### Your instructions:
In the entries that follow, say how many lines contain the string "class". Give no other words.

_____

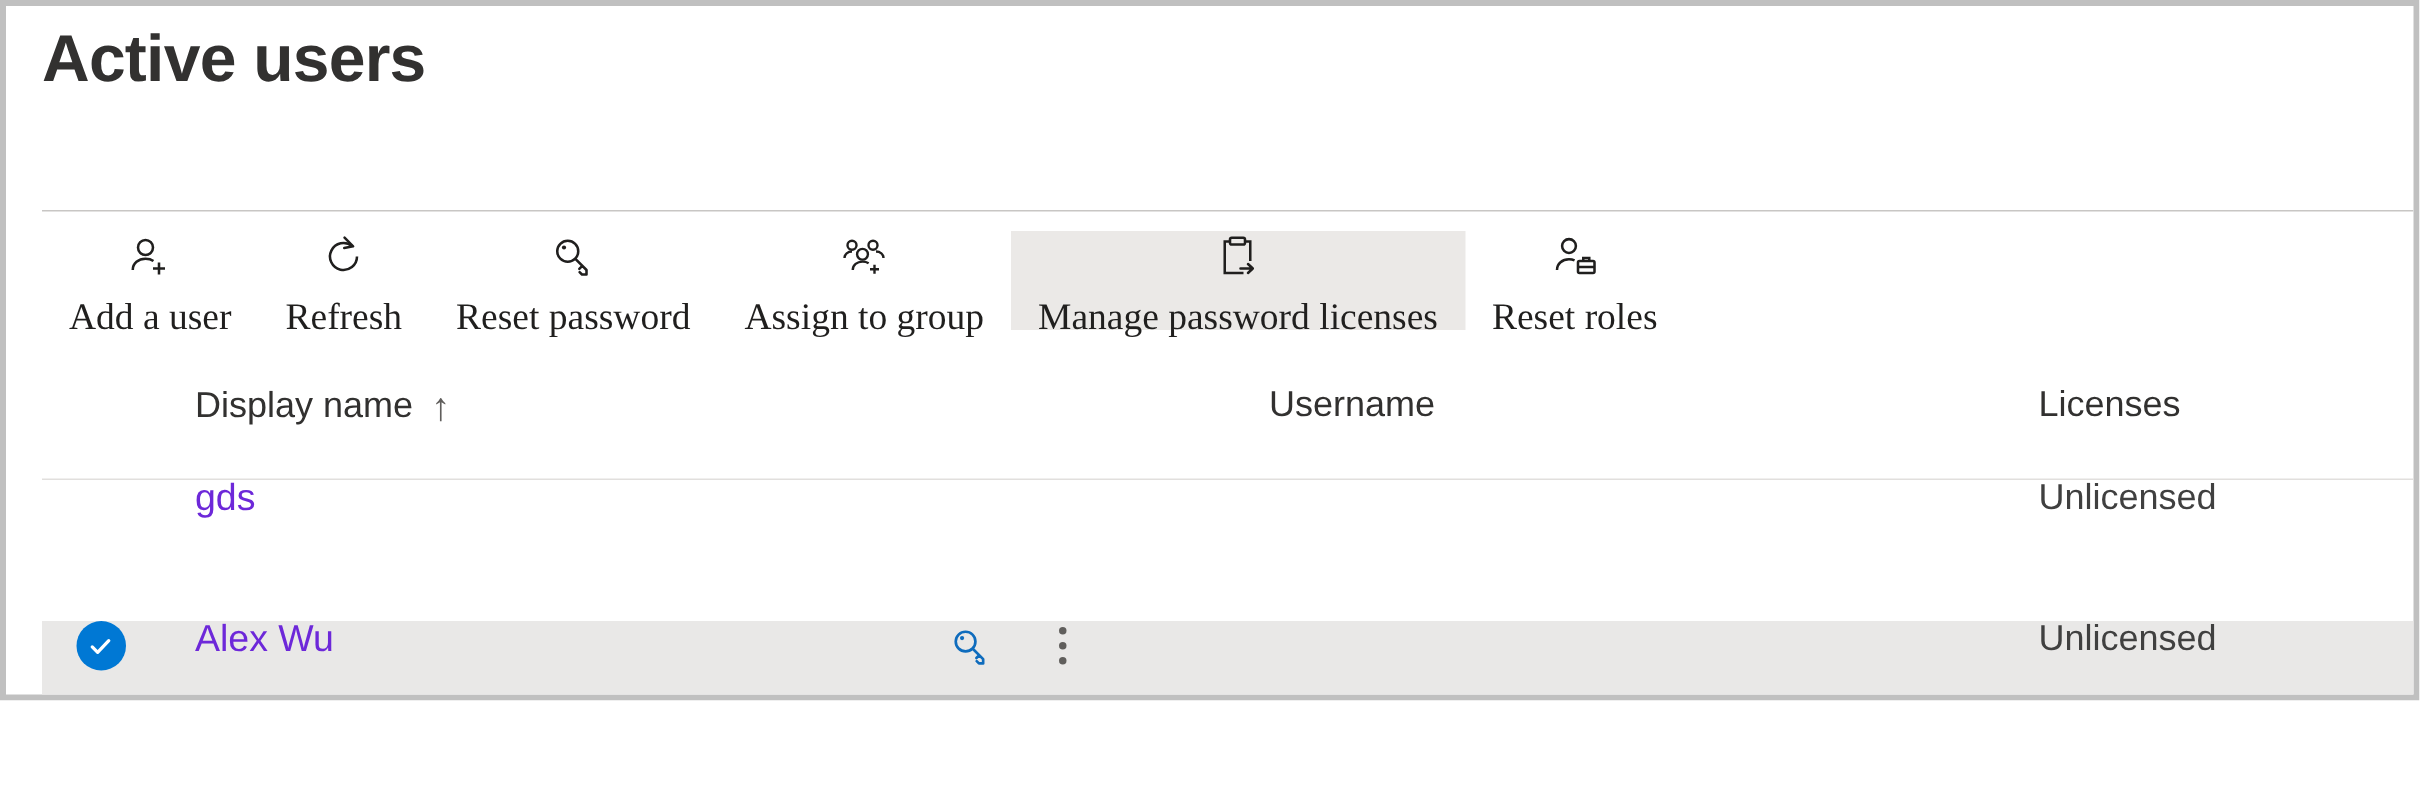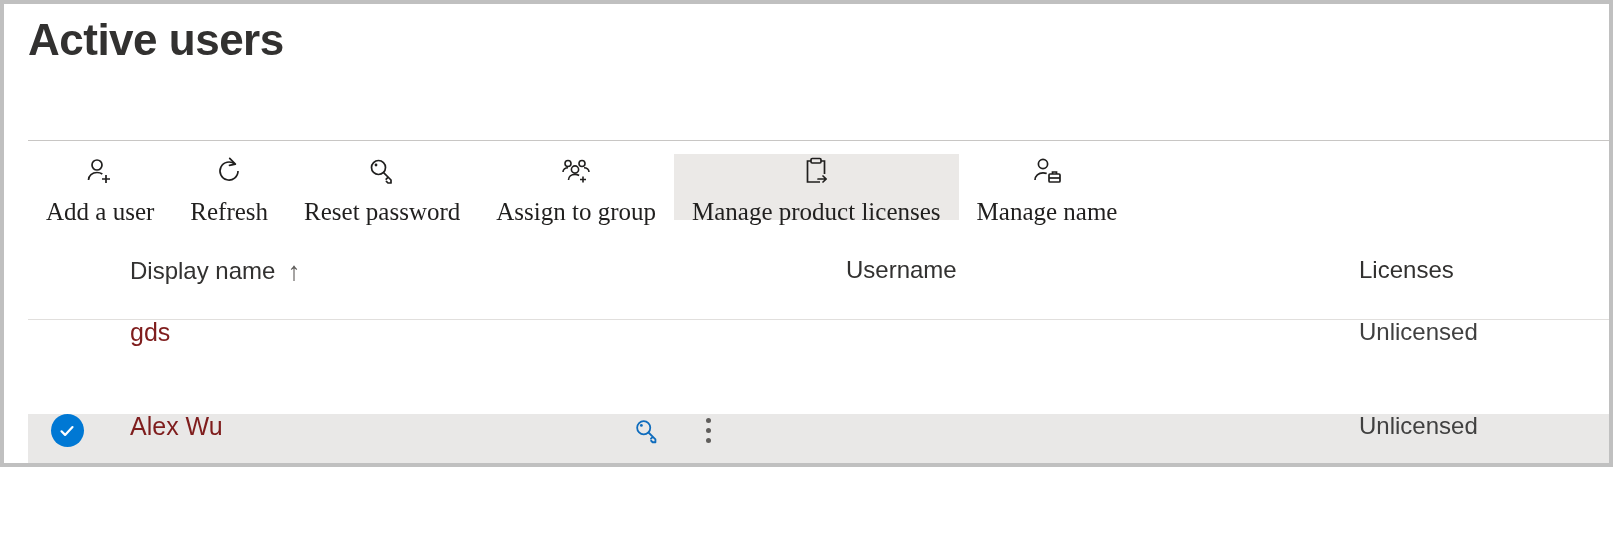--- a/index.html
+++ b/index.html
@@ -262,7 +262,7 @@
           <path d="M18 24h8M23 21l3.2 3-3.2 3" stroke-linejoin="round" stroke-linecap="round"></path>
         </svg>
       </span>
-      <span class="cmd-label">Manage product licenses</span>
+      <span class="cmd-label">Manage password licenses</span>
     </div>
 
     <div class="cmd">

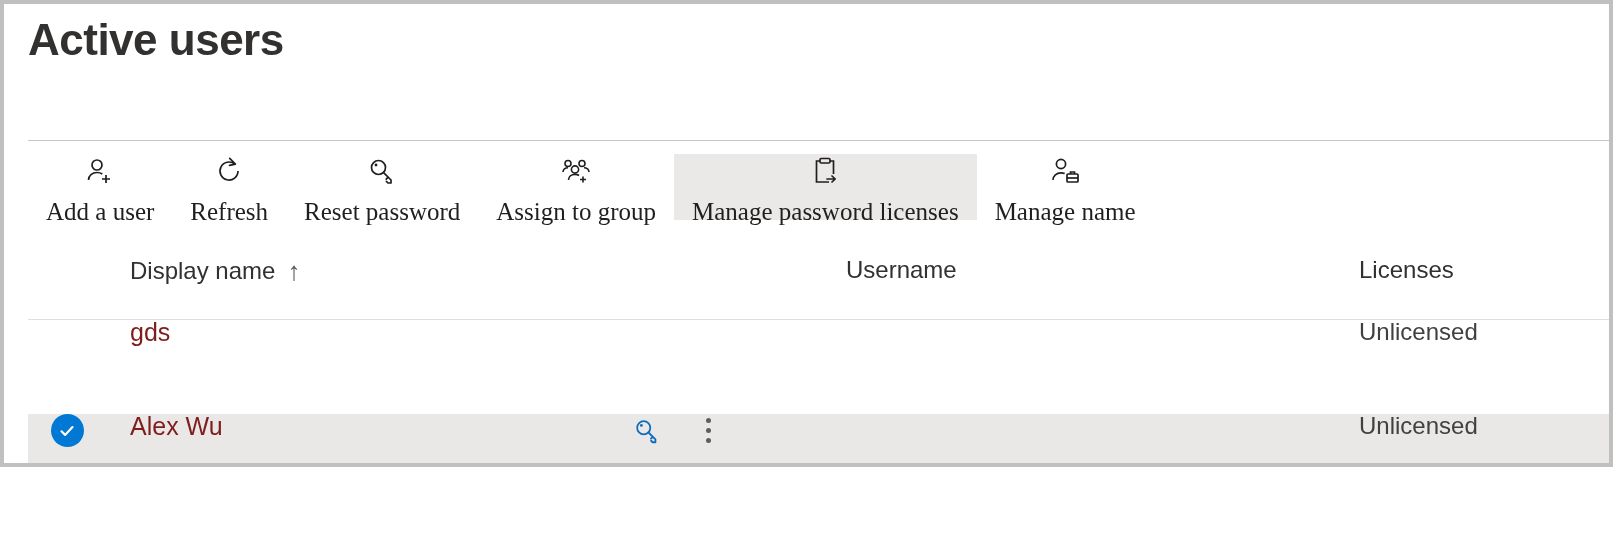--- a/index.html
+++ b/index.html
@@ -275,7 +275,7 @@
           <path d="M18 23h11"></path>
         </svg>
       </span>
-      <span class="cmd-label">Manage name</span>
+      <span class="cmd-label">Reset roles</span>
     </div>
 
   </div>

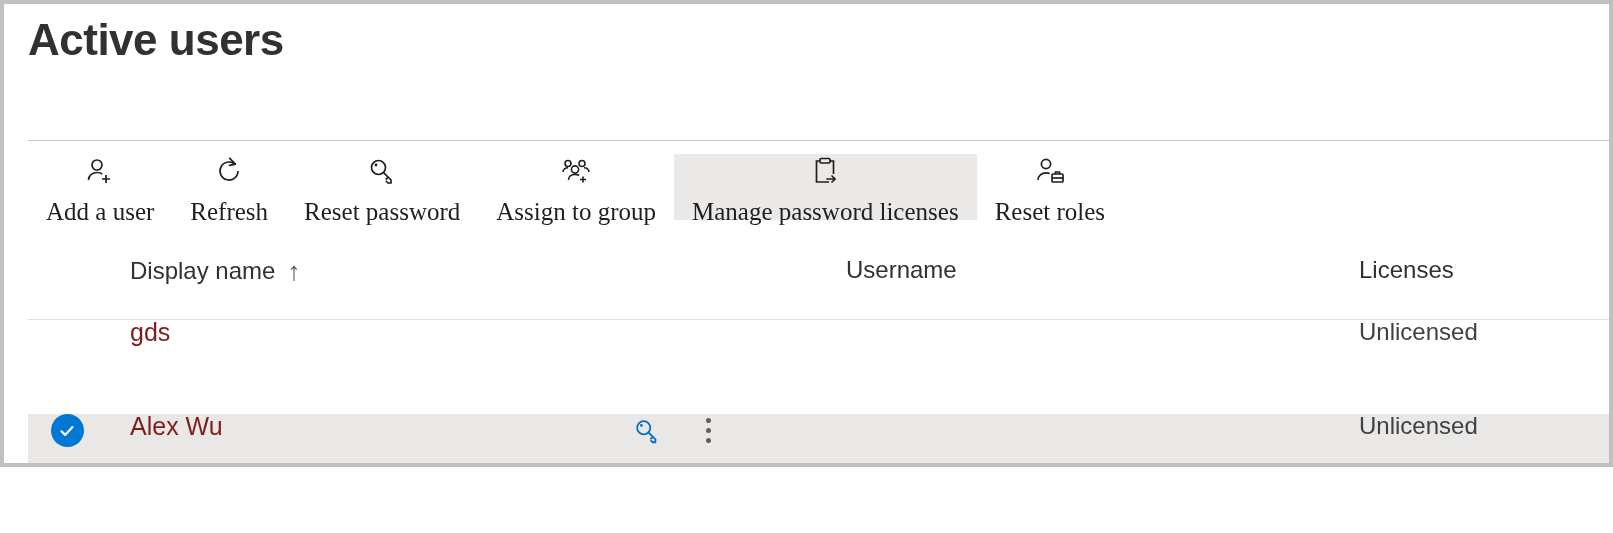--- a/index.html
+++ b/index.html
@@ -152,7 +152,7 @@
   }
   .name-text {
     font-size: 25px;
-    color: #7f1d1d;
+    color: #6d28d9;
     line-height: 1;
   }
   .lic-text {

_____

### Exercise output:
5